**Task to complete:** Each record below should be reproduced as it is written, with pictures left out entirely.

**Records to use:**
# # # # # # #
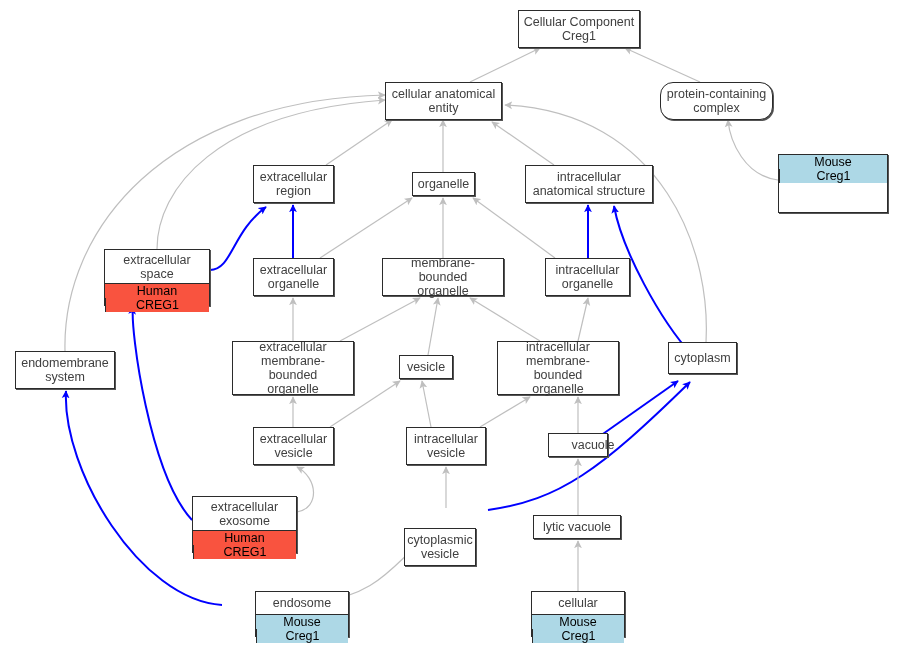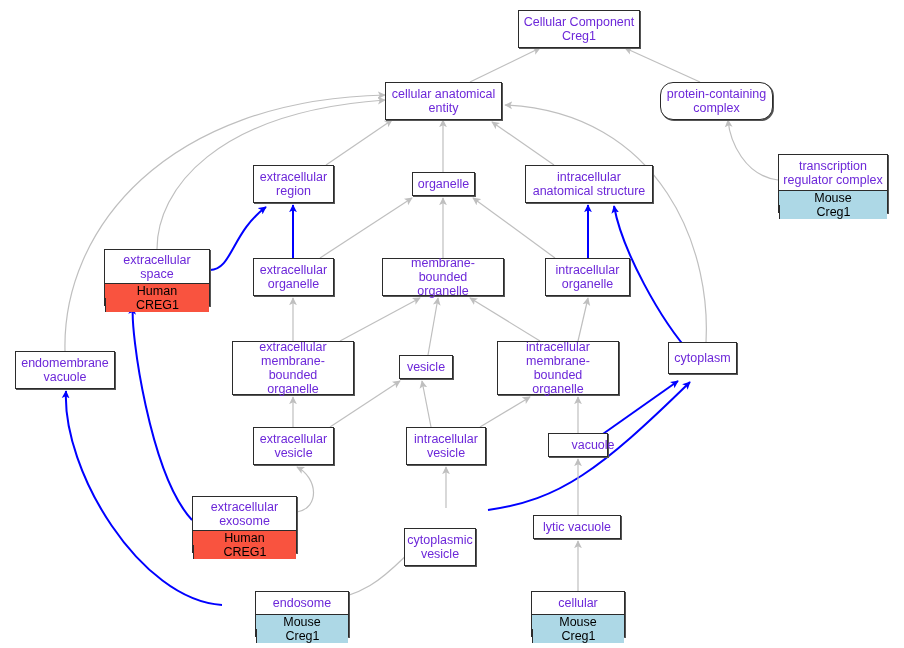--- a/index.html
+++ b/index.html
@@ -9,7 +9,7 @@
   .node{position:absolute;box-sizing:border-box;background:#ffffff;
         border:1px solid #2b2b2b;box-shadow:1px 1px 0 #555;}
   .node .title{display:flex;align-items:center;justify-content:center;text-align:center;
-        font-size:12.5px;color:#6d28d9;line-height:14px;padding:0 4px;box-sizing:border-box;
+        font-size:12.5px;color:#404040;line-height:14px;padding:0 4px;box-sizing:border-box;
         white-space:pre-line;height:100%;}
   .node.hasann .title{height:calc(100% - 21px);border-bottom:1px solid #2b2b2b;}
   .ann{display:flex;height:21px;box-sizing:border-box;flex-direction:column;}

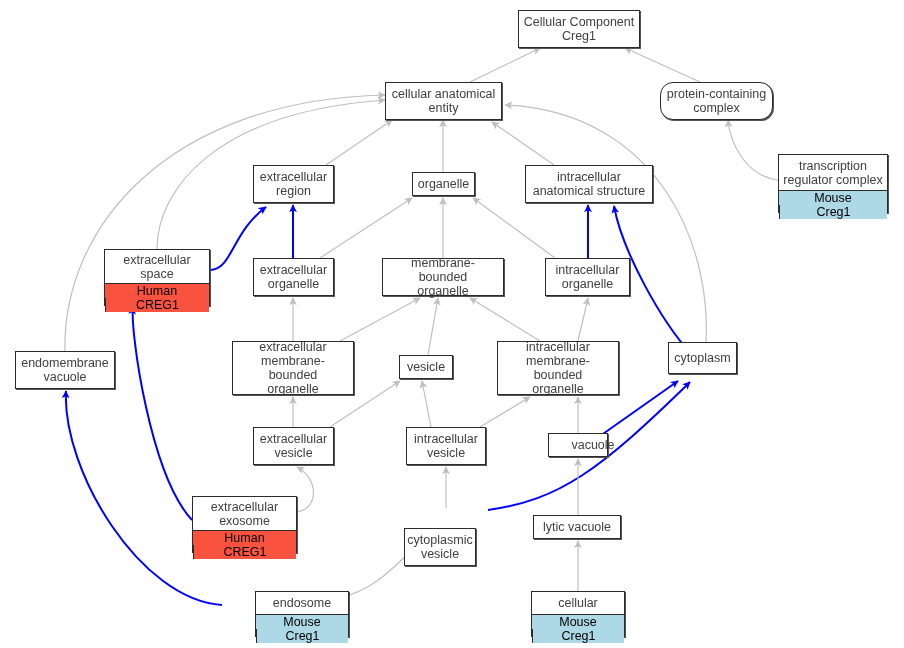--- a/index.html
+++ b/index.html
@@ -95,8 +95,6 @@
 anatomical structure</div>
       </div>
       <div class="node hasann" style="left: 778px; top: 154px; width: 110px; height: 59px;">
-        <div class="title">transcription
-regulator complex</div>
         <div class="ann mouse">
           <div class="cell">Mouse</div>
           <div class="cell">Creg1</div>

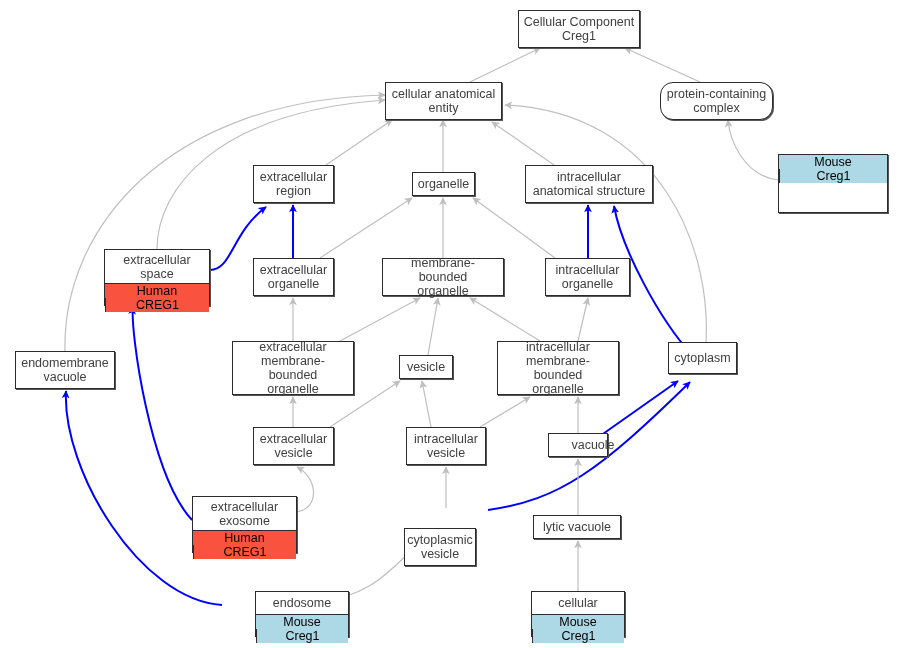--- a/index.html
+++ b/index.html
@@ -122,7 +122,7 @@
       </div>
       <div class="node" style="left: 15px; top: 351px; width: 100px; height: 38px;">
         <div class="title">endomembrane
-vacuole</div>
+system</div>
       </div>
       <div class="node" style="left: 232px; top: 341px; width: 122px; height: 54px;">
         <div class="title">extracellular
# # # # # # #
**Result of this exercise:**
--- a/index.html
+++ b/index.html
@@ -9,7 +9,7 @@
   .node{position:absolute;box-sizing:border-box;background:#ffffff;
         border:1px solid #2b2b2b;box-shadow:1px 1px 0 #555;}
   .node .title{display:flex;align-items:center;justify-content:center;text-align:center;
-        font-size:12.5px;color:#6d28d9;line-height:14px;padding:0 4px;box-sizing:border-box;
+        font-size:12.5px;color:#404040;line-height:14px;padding:0 4px;box-sizing:border-box;
         white-space:pre-line;height:100%;}
   .node.hasann .title{height:calc(100% - 21px);border-bottom:1px solid #2b2b2b;}
   .ann{display:flex;height:21px;box-sizing:border-box;flex-direction:column;}

--- a/index.html
+++ b/index.html
@@ -95,8 +95,6 @@
 anatomical structure</div>
       </div>
       <div class="node hasann" style="left: 778px; top: 154px; width: 110px; height: 59px;">
-        <div class="title">transcription
-regulator complex</div>
         <div class="ann mouse">
           <div class="cell">Mouse</div>
           <div class="cell">Creg1</div>

--- a/index.html
+++ b/index.html
@@ -122,7 +122,7 @@
       </div>
       <div class="node" style="left: 15px; top: 351px; width: 100px; height: 38px;">
         <div class="title">endomembrane
-vacuole</div>
+system</div>
       </div>
       <div class="node" style="left: 232px; top: 341px; width: 122px; height: 54px;">
         <div class="title">extracellular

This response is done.